杉並区の公共劇場、座・高円寺でくじら企画「サラサーテの盤」を観た。今回の戯曲のベースとなっている不可思議な恐怖体験を綴った小説で有名な小説家内田百閒の没後五〇年記念ということだ。

 

くじら企画は不慮の水難事故で2009年に亡くなった劇作家、演出家の大竹野正典が関西を拠点に主宰していた劇団で、今は彼の妻であった後藤小寿枝が代表となり(女優として出演もしている)、大竹野の作品を上演するプロデュース集団として活動をしている。

 

この「サラサーテの盤」は1994年にくじら企画の前身であった劇団「犬の事ム所」で初演されたもので、その10年後に再演もされているとのこと。
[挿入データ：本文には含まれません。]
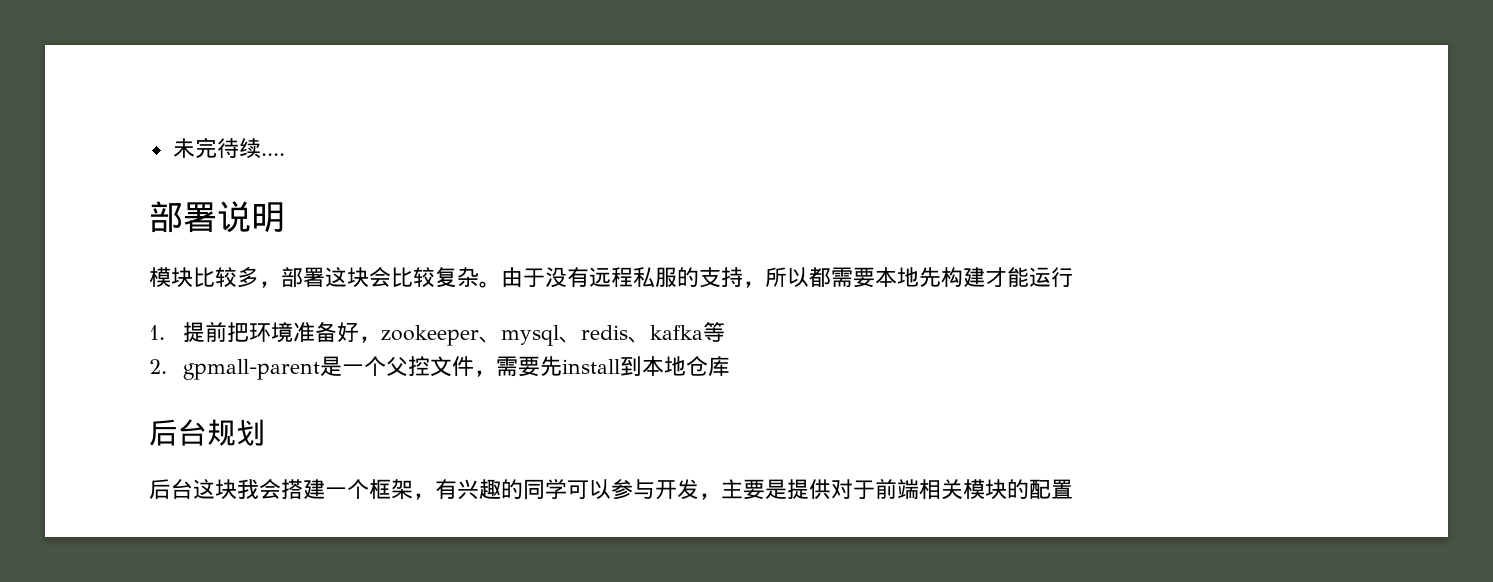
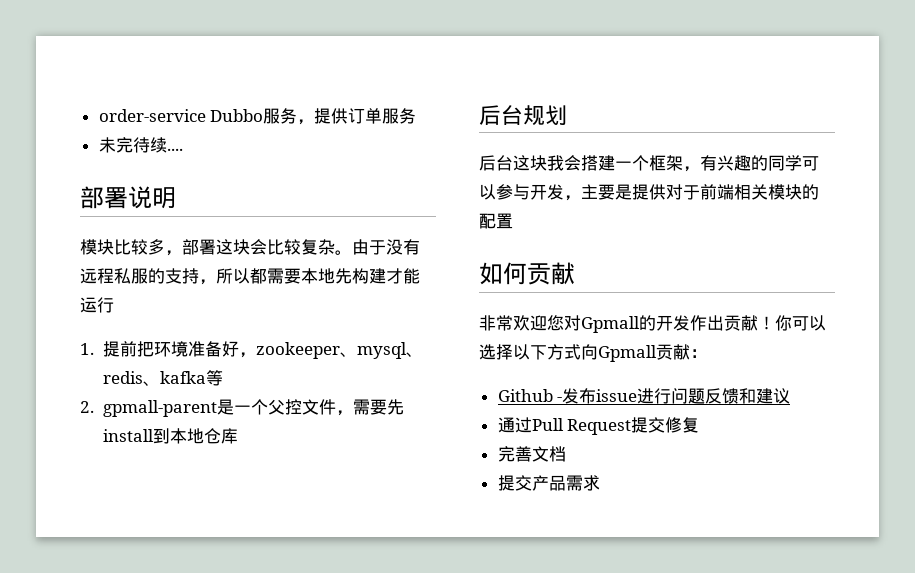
(172, 148) none -> [98,108,417,125] order-service Dubbo服务，提供订单服务 //
(1073, 489) none -> [479,262,575,285] [479,315,826,333] [479,344,707,362] [497,388,791,404] [497,417,700,435] [497,446,566,462] [497,475,600,491] // 如何贡献 // 非常欢迎您对Gpmall的开发作出贡献！你可以选择以下方式向Gpmall贡献： // Github -发布issue进行问题反馈和建议 // 通过Pull Request提交修复 // 完善文档 // 提交产品需求

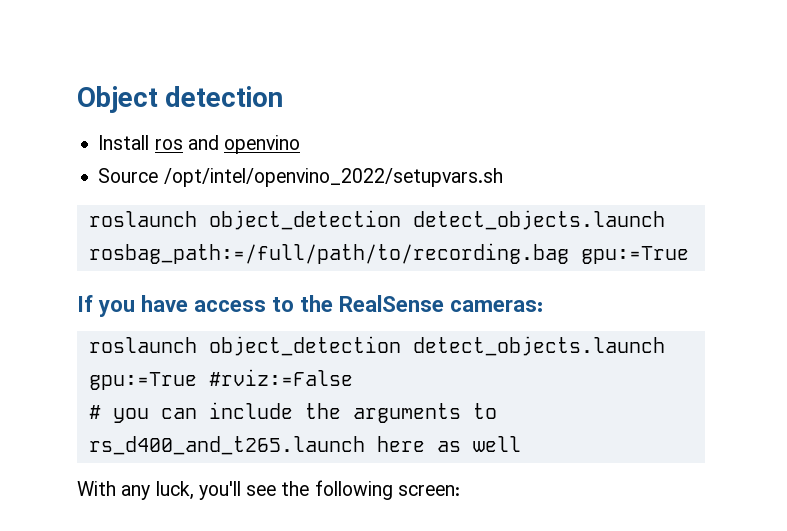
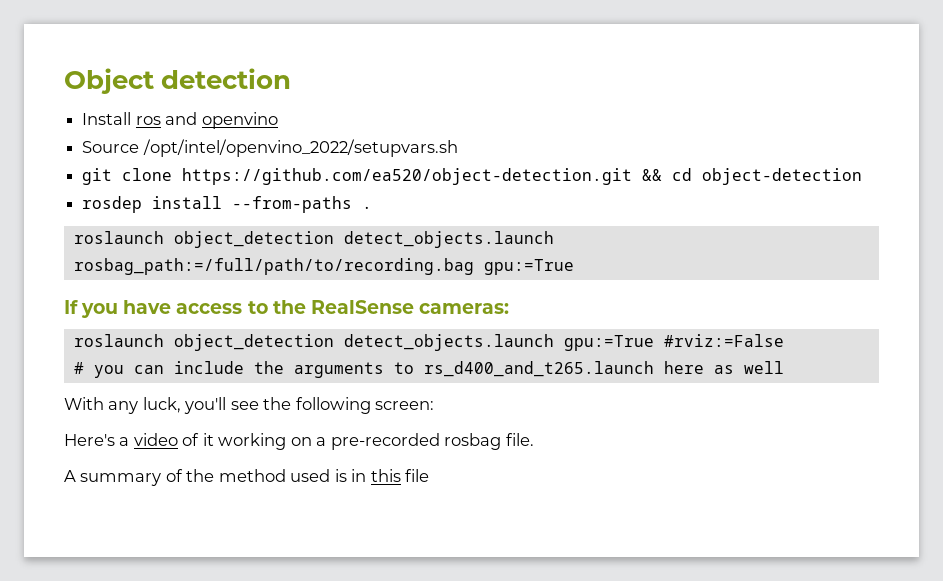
(503, 177) none -> [82,168,863,185] [82,196,373,213] // git clone https://github.com/ea520/object-detection.git && cd object-detection // rosdep install --from-paths .
(460, 490) none -> [64,433,534,450] [64,469,430,486] // Here's a video of it working on a pre-recorded rosbag file. // A summary of the method used is in this file

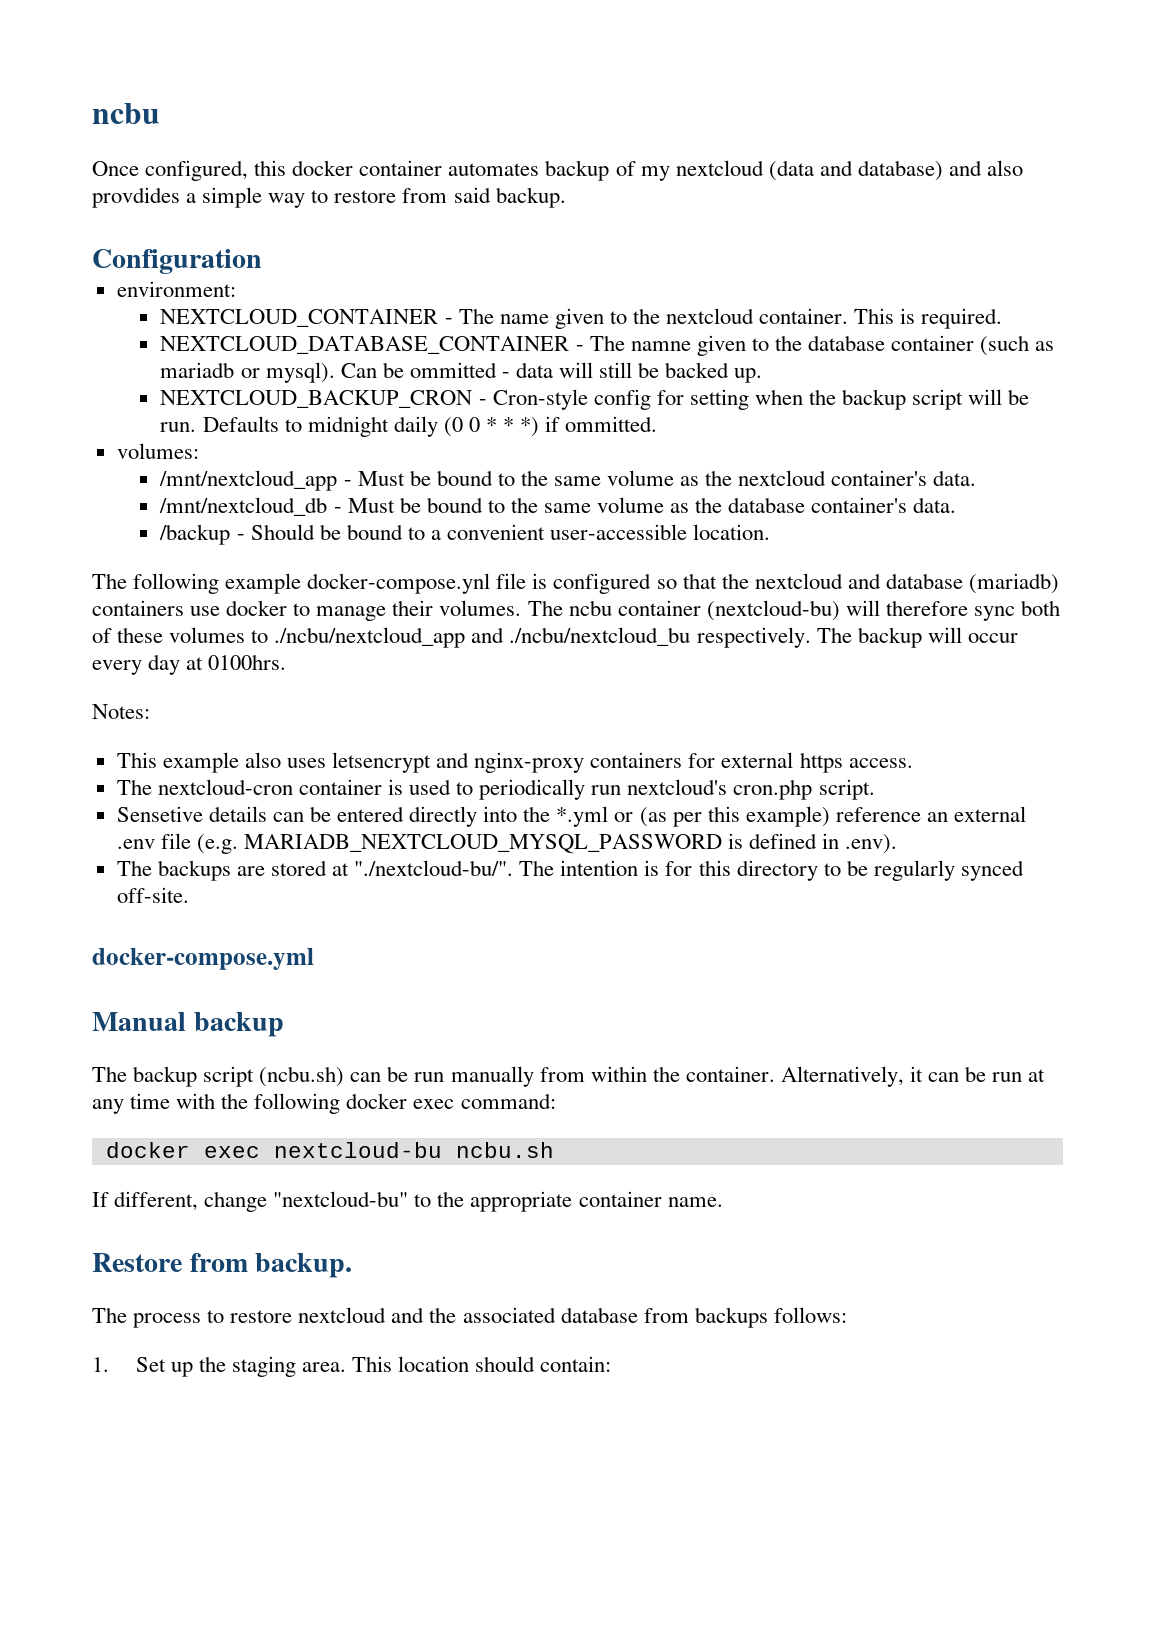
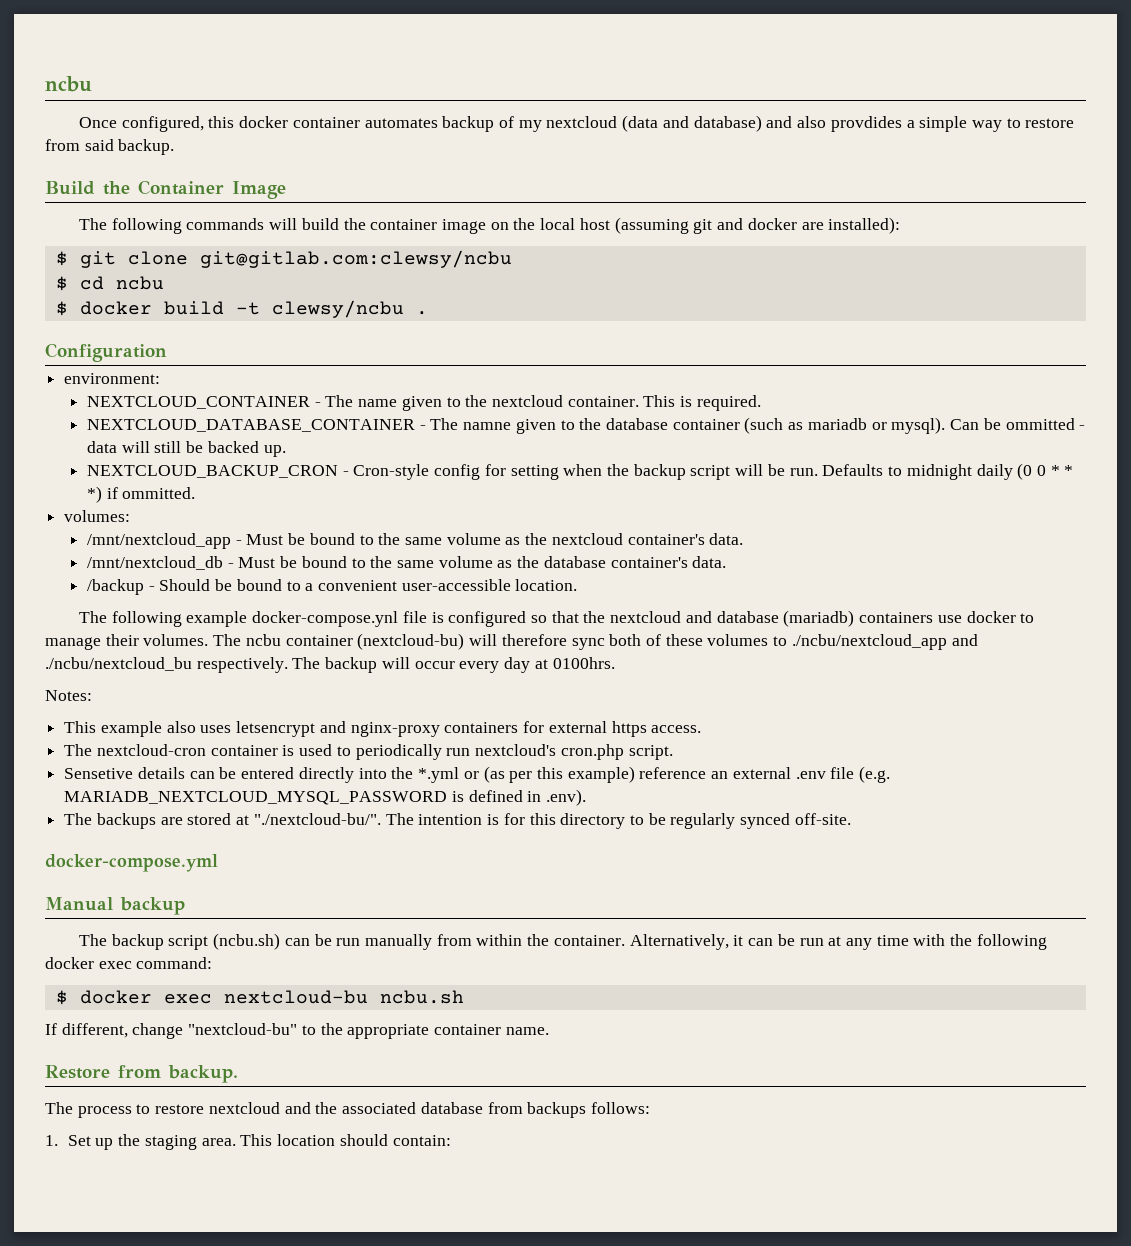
(566, 197) none -> [45,180,286,199] [78,217,901,234] [55,250,512,268] [55,276,164,291] [55,300,428,318] // Build the Container Image // The following commands will build the container image on the local host (assuming git and docker are installed): // $ git clone git@gitlab.com:clewsy/ncbu // $ cd ncbu // $ docker build -t clewsy/ncbu .
(556, 1101) none -> [55,990,68,1005] $

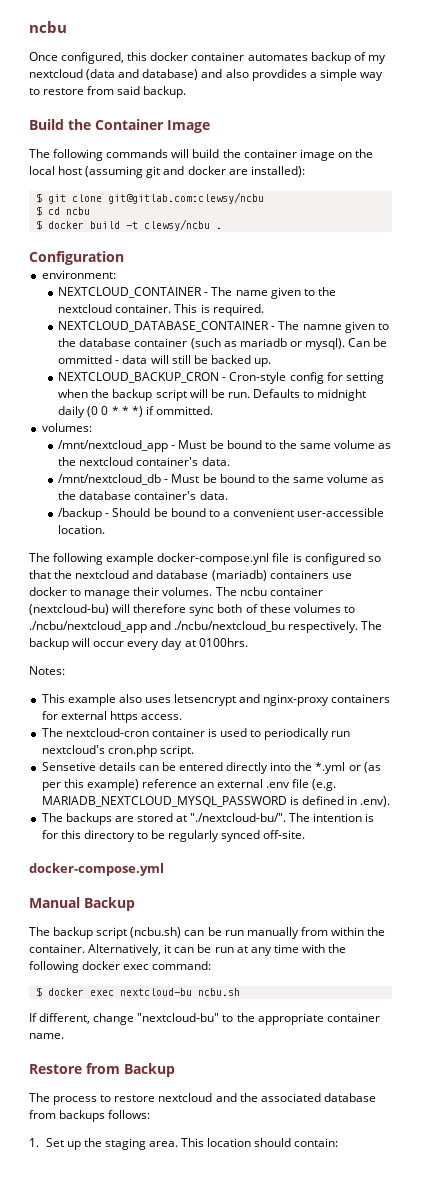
[120,897,185,915] backup -> [84,897,135,911] Backup
[168,1065,238,1083] backup. -> [124,1063,175,1077] Backup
ちなみにツィゴイネルワイゼンで有名なサラサーテの自奏版のレコード盤にまつわる内田百閒の短編小説を軸にその他の小説や随筆を合わせ、構成した内容となっている。

 

近年、演劇プロデューサーの綿貫凛が大竹野の戯曲に惚れ込み、作品上演を続けている(「山の声」「夜、ナク、鳥」「夜が掴む」「サヨナフ」など)ので、関西だけでなく関東の演劇好きにもその名が知れ渡った劇作家・大竹野政典だが、くじら企画としての東京での上演は今回が初めだと言う。

 

今年3月に上演された「サヨナフ」のレビューはこちらから。

 
いつの時代でも通用する面白い戯曲が書ける劇作家というのは本当に貴重な無形文化財なのだなと思った。
 
ベースとなった内田百閒のストーリーがあったとは言え、「人の記憶」というものの不可思議な特性、そこに真の意味を持つ「不確かさ」がこの戯曲には見事に現れていた。
 
セレブ的なきらびやかさと言うよりは、ふと気がついたらいぶし銀の味が出ている役者たちの好演も物語に集中できる利点となって効いていた。